Ao final do dia, de tardezinha, Seu Januário acompanhava o repouso do sol e só voltava para seu lar ao se cientificar de que ele se tinha mesmo deitado no poente. Era interessante esse ritual de Seu Januário. Perguntar do porquê de tudo aquilo nem pensar. Seu Januário nada respondia. Apenas ria. Um riso de poucos segundos. Um riso muito mais para si próprio do que para os que ousavam lhe interrogar. Assim era o cotidiano de Seu Januário.
Certo dia Seu Januário não é visto pela manhã contemplando o nascente.Todos correm logo ao seu rancho para saber o que lhe tinha acontecido. Nada. Seu Januário não se encontrava em casa. Ele havia sumido. Em minutos, a rua se mobiliza toda à procura de Seu Januário. Professores não foram dar aulas. Padeiros não foram produzir pães. Funcionários Públicos não foram trabalhar. Médicos não foram atender. Policiais não foram dar segurança à população. Agricultores não foram semear. Em pouco tempo a cidade parou. Todos estavam juntos na missão de encontrar Seu Januário.
Mas ninguém o encontrou, apenas suas roupas boiando no Poço de São Todos presumiram que Seu Januário se tinha afogado. Mas os bombeiros não encontraram corpo algum. Logo se ventilou a hipótese de que a serpente do poço tenha engolido Seu Januário. Velas foram acesas ao redor do poço. Muitas velas. As chamas abraçaram o abraçaram em forma de cinturão. O clamor foi grande. Muitos choraram.
Em pouco tempo os milagres. Um deficiente que não andava passou a andar após fazer uma promessa a Seu Januário. Cegos passaram a enxergar. Grávidas em partos de riscos se dirigiam ao Poço de São Saruê para fazerem suas preces e pedir a Seu Januário que antecedesse por elas. A notícia se espalhou como rastilho de pólvora. Seu Januário passou a ser chamado de São Januário.
No primeiro dia de finados seguinte ao desaparecimento de Seu Januário (São Januário) a circunvizinhança do poço pareceu um vulcão em erupção tamanha a quantidade de velas acesas. Os gestos de gratidão passaram a se repetir anos após anos.
Depois de cerca de dez anos São Januário aparece. Mas ninguém sabe que Seu Januário é São Januário. Sem barba e cabelos cortados. Roupas limpas e adaptadas à moda mais parecia alguém de fora que por acaso visitava a rua. Seu Januário fica surpreso com as histórias contadas ao seu respeito.

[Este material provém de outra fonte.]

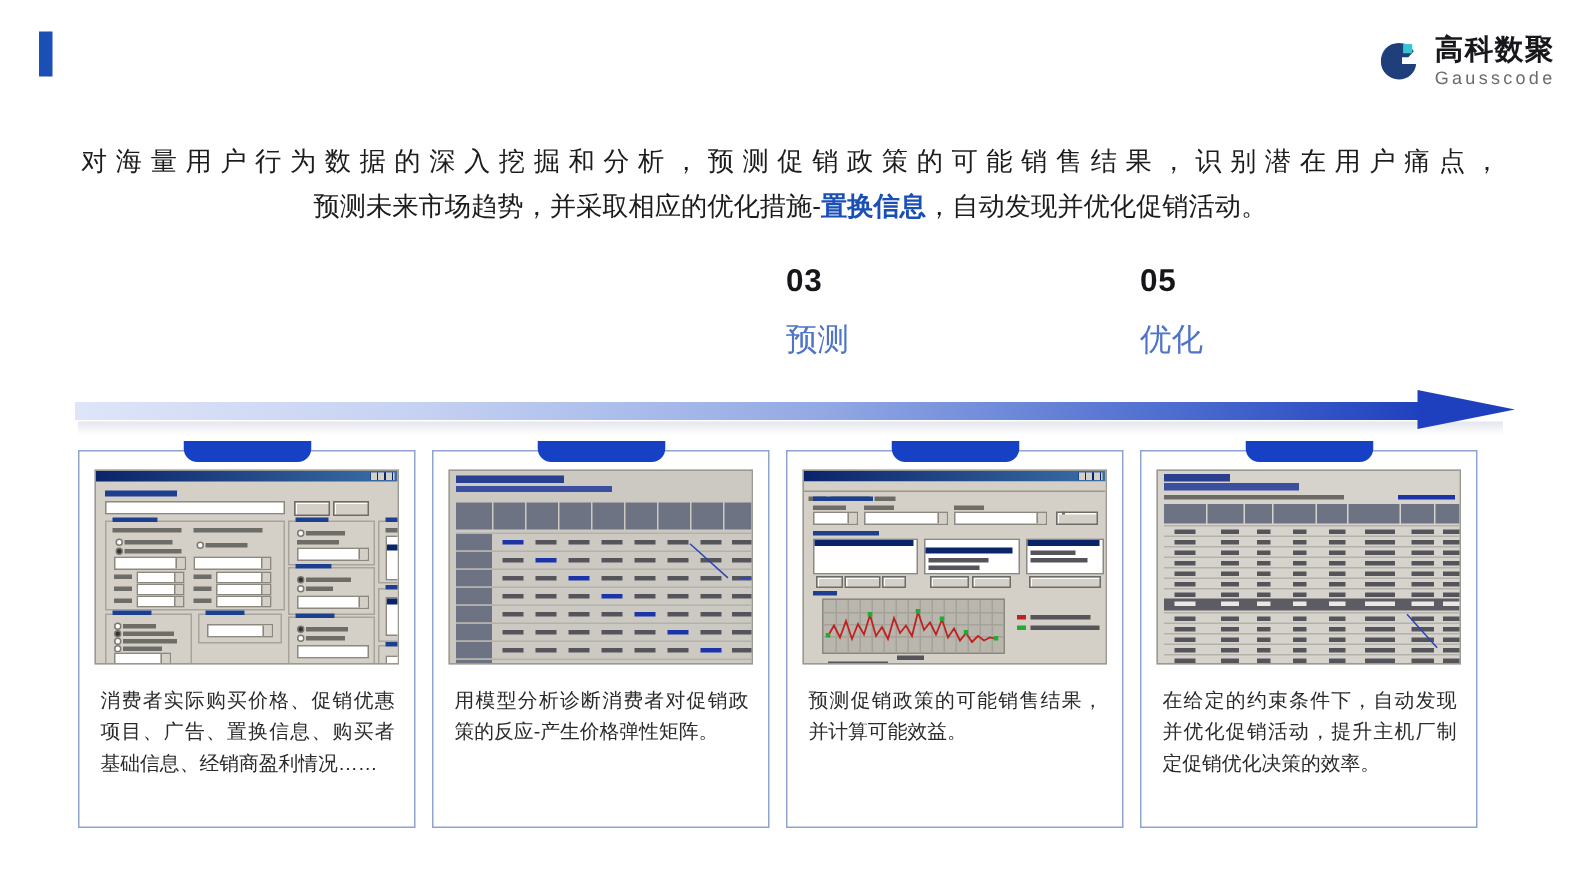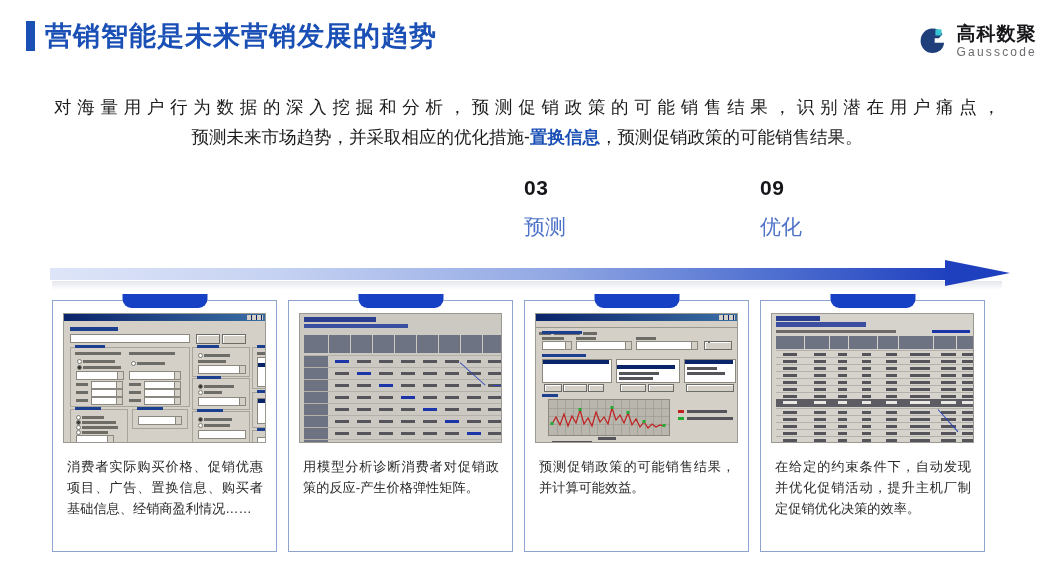--- a/index.html
+++ b/index.html
@@ -133,7 +133,6 @@
 
   <div class="header">
     <div class="title-bar"></div>
-    <div class="title-text">营销智能是未来营销发展的趋势</div>
 
     <div class="logo">
       <div class="logo-mark">

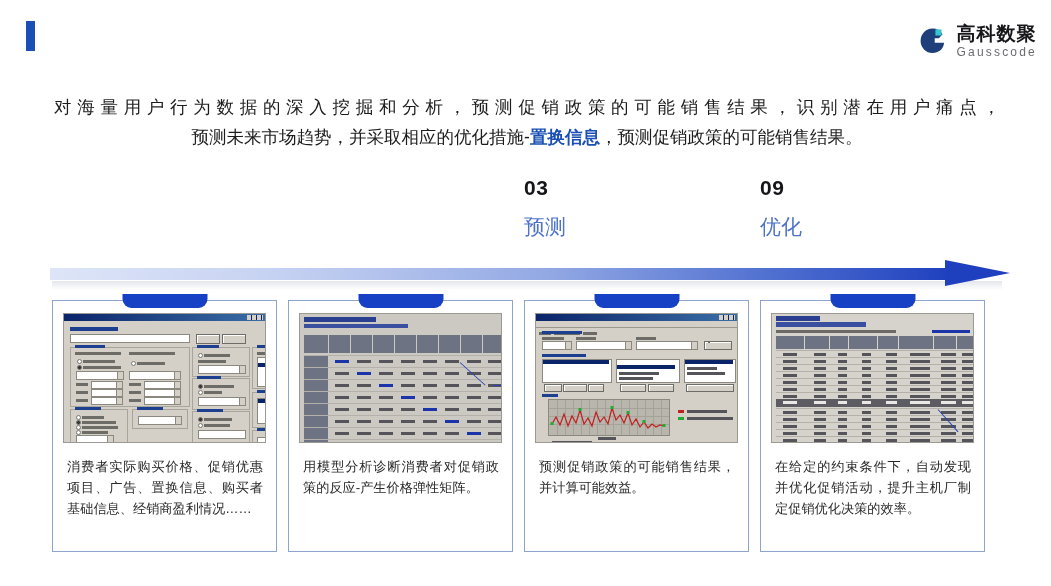--- a/index.html
+++ b/index.html
@@ -150,7 +150,7 @@
 
   <div class="para">
     <span class="l1">对海量用户行为数据的深入挖掘和分析，预测促销政策的可能销售结果，识别潜在用户痛点，</span>
-    <span class="l2"><span>预测未来市场趋势，并采取相应的优化措施-</span><span class="hl">置换信息</span><span>，预测促销政策的可能销售结果。</span></span>
+    <span class="l2"><span>预测未来市场趋势，并采取相应的优化措施-</span><span class="hl">置换信息</span><span>，自动发现并优化促销活动。</span></span>
   </div>
 
   <div class="steps">

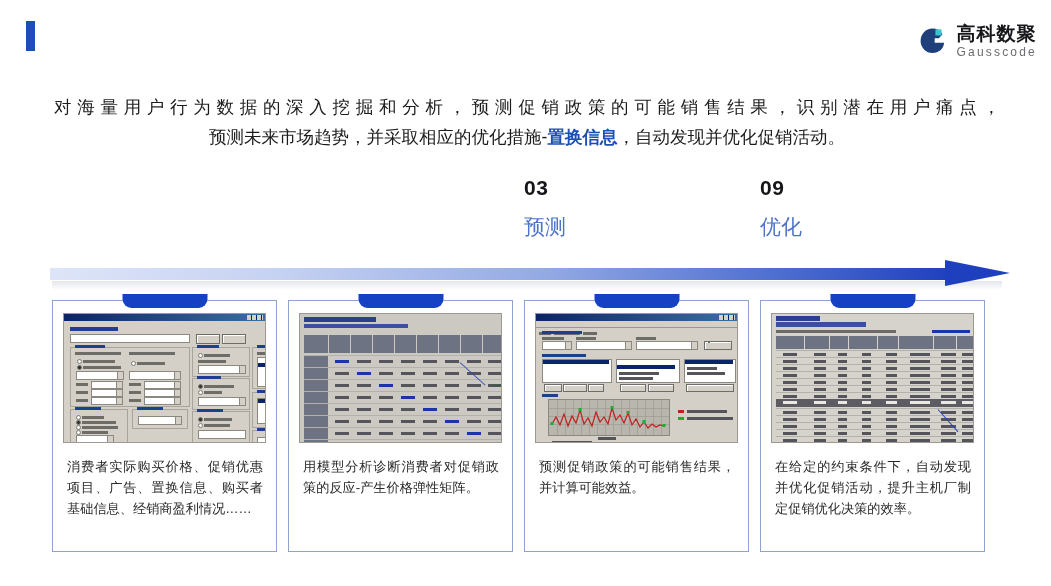--- a/index.html
+++ b/index.html
@@ -159,7 +159,7 @@
       <div class="step-label">预测</div>
     </div>
     <div class="step" style="left:760px;">
-      <div class="step-num">09</div>
+      <div class="step-num">05</div>
       <div class="step-label">优化</div>
     </div>
   </div>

Incomodado, Seu Januário chama Jacinto a um canto e conta-lhe que jamais poderia ser uma pessoa que obrava milagres. Ele, um assassino perverso, com mais de quinhentas mortes no currículo. Como podia ser um milagroso? Fica no dilema de contar ou não a verdade.
Pede conselhos ao seu confidente que lhe roga para não quebrar o encanto daquelas pessoas. Que se vá dali para um canto onde ninguém possa saber quem seja. E que seja São Januário e deixe de matar gente.
Assim se foi São Januário. Não se sabe para onde. Não se sabe se redimido de seus pecados.
No Poço de São Saruê, milagres se multiplicam. E velas são acesas no dia de finados. Muitas velas.